Daily Archives: January 13, 2010
Hi my name is Andy. I’m a 6th grader and i could not live without Alice she has gotten me through SO many difficult scenarios please never stop writing that particular series.
I’m really happy to know that the series has helped so much. But all good things must end SOME time. You still have many more Alice books to go, however.
Hello Phyllis. I know this is a late holiday greeting, but I hope you had a wonderful Christmas and New Years and I hope you enjoy 2010. I’m sorry to greet you with something not so happy, but here it goes.
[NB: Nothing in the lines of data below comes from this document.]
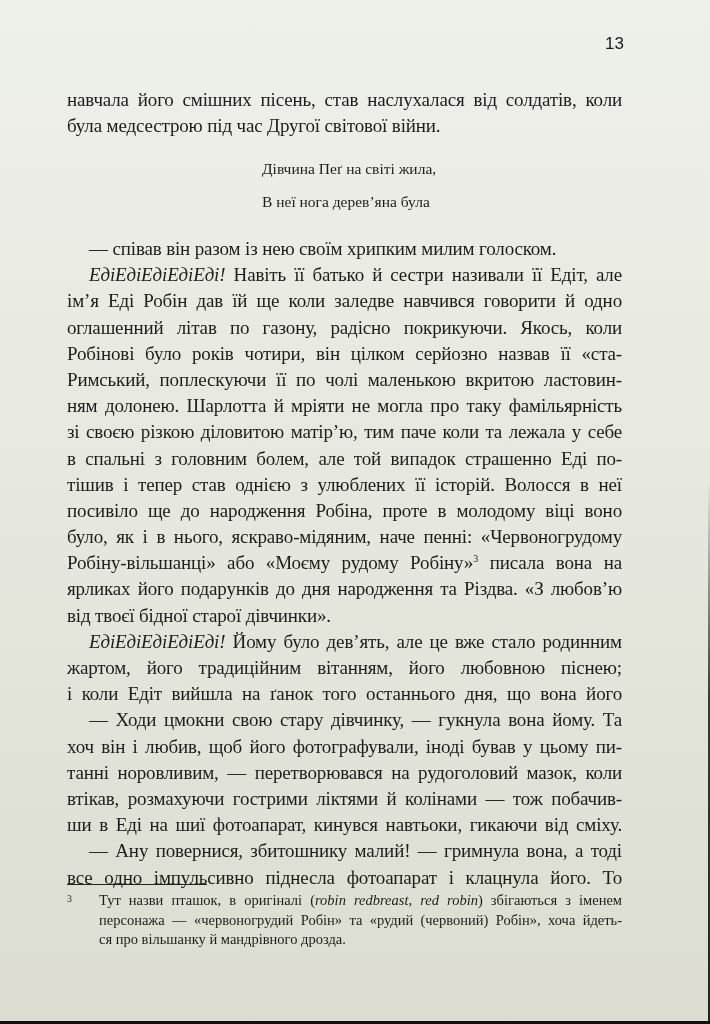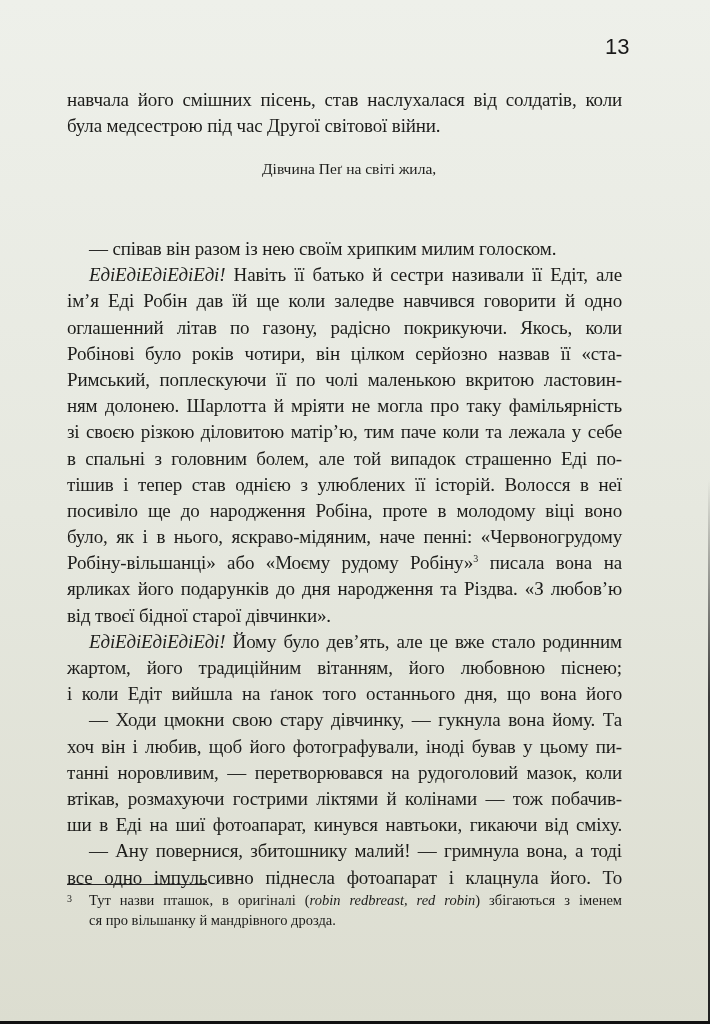--- a/index.html
+++ b/index.html
@@ -20,7 +20,7 @@
   .page-number {
     position: absolute; top: 34px; left: 605px;
     font-family: "Liberation Sans", "DejaVu Sans", sans-serif;
-    font-size: 22px; color: #1a1a1a;
+    font-size: 17px; color: #1a1a1a;
   }
   .body-text {
     position: absolute; left: 67px; top: 87px; width: 555px;

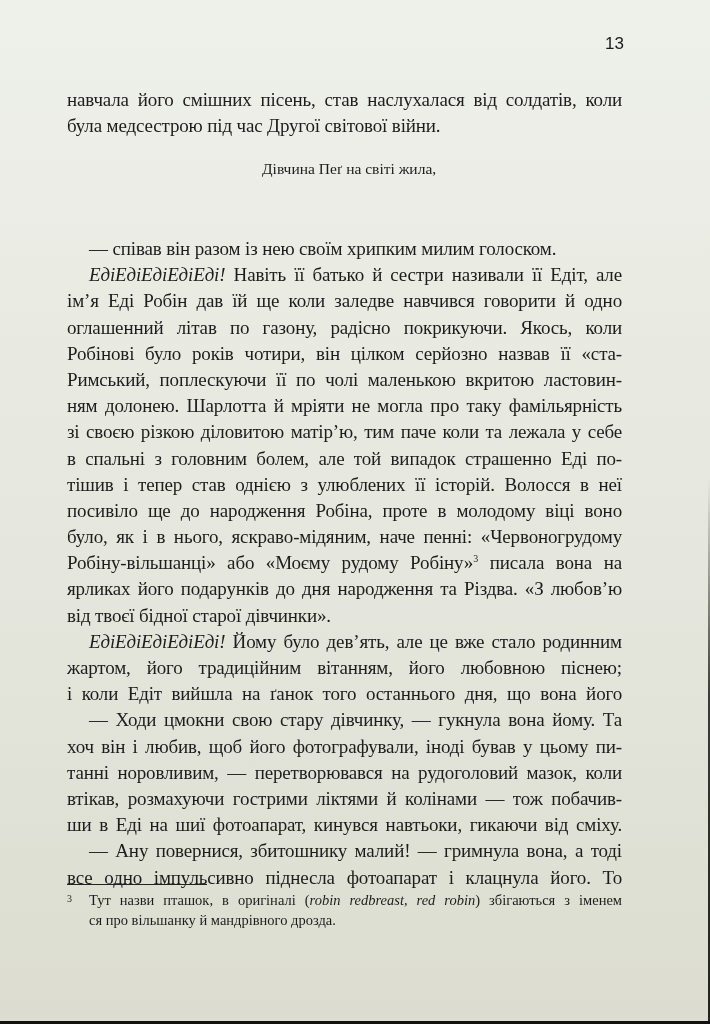--- a/index.html
+++ b/index.html
@@ -65,6 +65,7 @@
 
 <div class="verse">
   <span>Дівчина Пеґ на світі жила,</span>
+  <span>В неї нога дерев’яна була</span>
 </div>
 
 <div class="main-2">

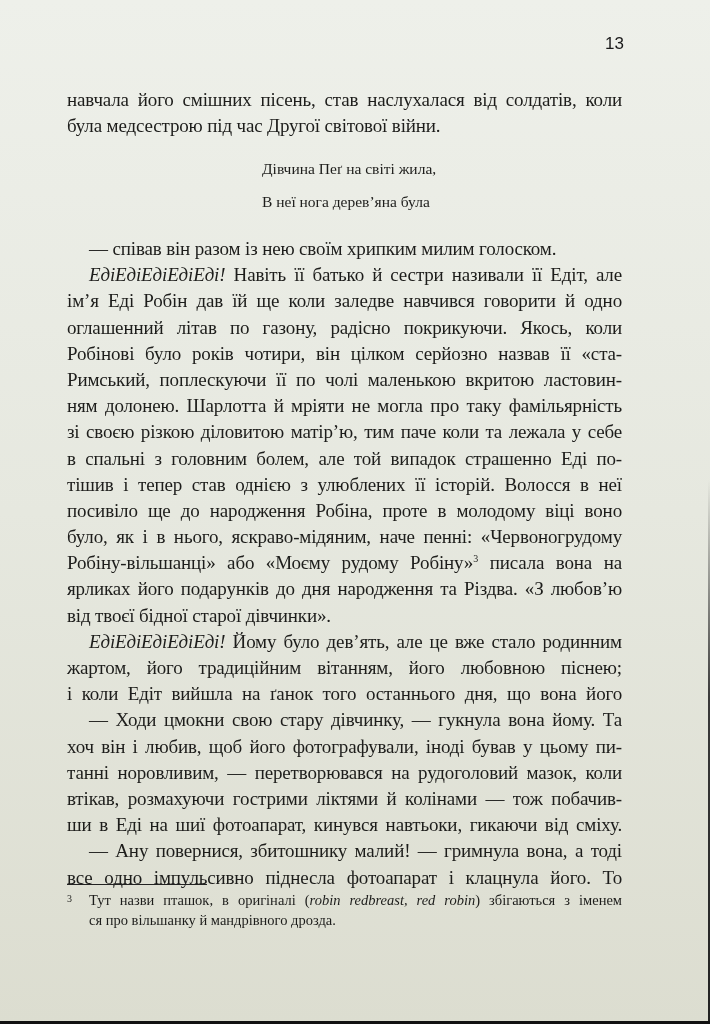--- a/index.html
+++ b/index.html
@@ -47,7 +47,7 @@
     font-size: 14.5px; line-height: 19.5px;
   }
   .fn-mark { position: absolute; left: 0; top: -2px; font-size: 10px; }
-  .fn-body { margin-left: 22px; }
+  .fn-body { margin-left: 32px; }
   .fn-body .line { height: 19.5px; line-height: 19.5px; }
 </style>
 </head>

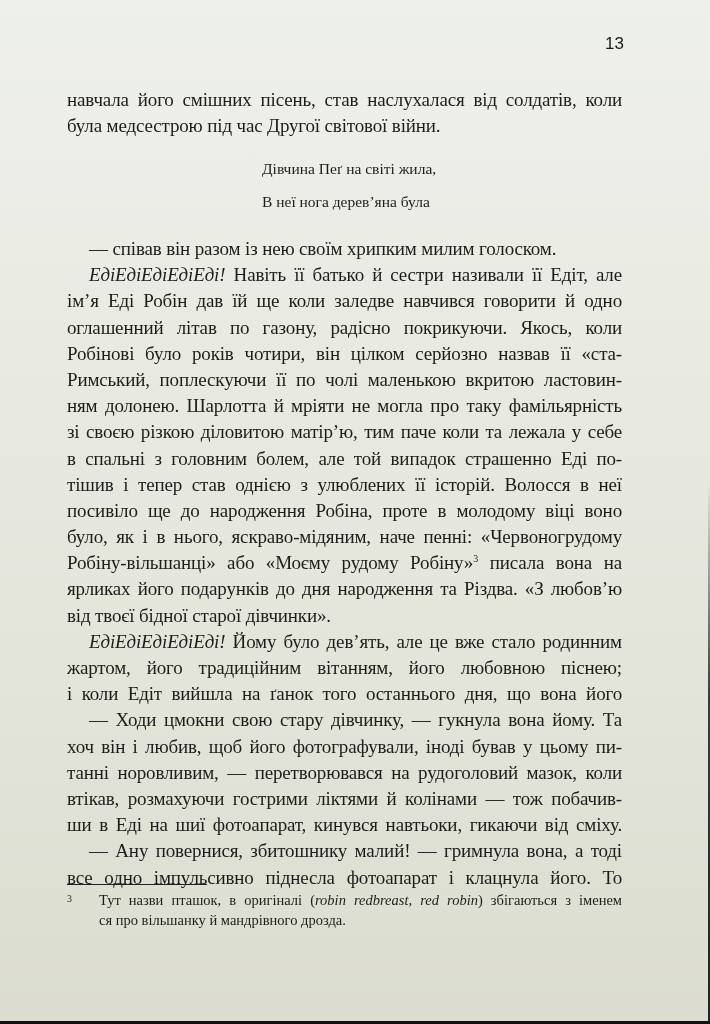--- a/index.html
+++ b/index.html
@@ -108,6 +108,7 @@
   <span class="fn-mark">3</span>
   <div class="fn-body">
     <span class="line"><span>Тут назви пташок, в оригіналі (</span><em>robin redbreast, red robin</em><span>) збігаються з іменем</span></span>
+    <span class="line">персонажа — «червоногрудий Робін» та «рудий (червоний) Робін», хоча йдеть-</span>
     <span class="line last">ся про вільшанку й мандрівного дрозда.</span>
   </div>
 </div>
Bipolar disorder runs in my family: my dad has it (he has not been diagnosed, but it’s very clear he has it), his mom (my grandma) has it and is being treated, as well as her mom (my great-grandma). I believe I have it too. I’ll go into extreme lows to the point of suicidal thoughts (I’ve attempted suicide before) and sometimes I’ll feel so happy to the point where it’s almost unnatural. I’ve had a hard time keeping stabalized relationships…with my last boyfriend, I would be completely in love with him, and then something little would happen and completely set me off and I’d hate him for it, even if it was the littlest thing. I’ve had a hard time focusing in school…my brain just wonders off because I’ll get so depressed that I can’t even tune into what the teacher is teaching even if I try. I literally sat in my 2nd period the other day just thinking about how badly I wanted to die and how much I disliked life…but then by lunch I was practically bouncing off the walls. I want and need to get medical treatment, but the problem is my parents. My mom says I wouldn’t be so depressed if I exercised more…which is unhelpful considering I go to the gym at least 4 times a week. My dad says that anti-depressants and mental treatment are for people who are too stupid to do anything about their health themselves. He gives his mom a hard time a lot for taking medication due to her Bipolar disorder. My symptoms only grow worse and I really want to get treated, but I really don’t know how to tell my parents seeing as they are very unsympathetic and heartless to people with mental issues. (I believe my dad has bipolar himself but he won’t admit it). It’s really affecting my life, my grades, my relationships, and I don’t know what to do. I wish I could be more open with my parents, but I don’t know how to get the support from my parents.
You do need support and help, and if you aren’t getting it from your parents, you need to seek it from another adult. Please go to your school counselor or nurse or principal and tell them what you have told me. You are wise beyond your years to recognize that you have symptoms that need diagnosis and treatment, and it is so foolish to try to deal with this alone, when there are many medicines and treatments that could help. It is not a sign of weakness or stupidity to get help from a professional, but it is a sign of stubborness and ignorance too to say that people with these symptoms should solve it themselves. If you find yourself feeling suicidal and have not yet found someone to confide in who can help, here are three numbers to call for practical suggestions for receiving help: Boys (and girls) Town: 1-800-448-3000; Childhelp USA — 1-800-422-4453; and Suicide Prevention 1-800-273-8255. The phone call is free and so is the advice. You are a brave person to try to help yourself without the support of your parents.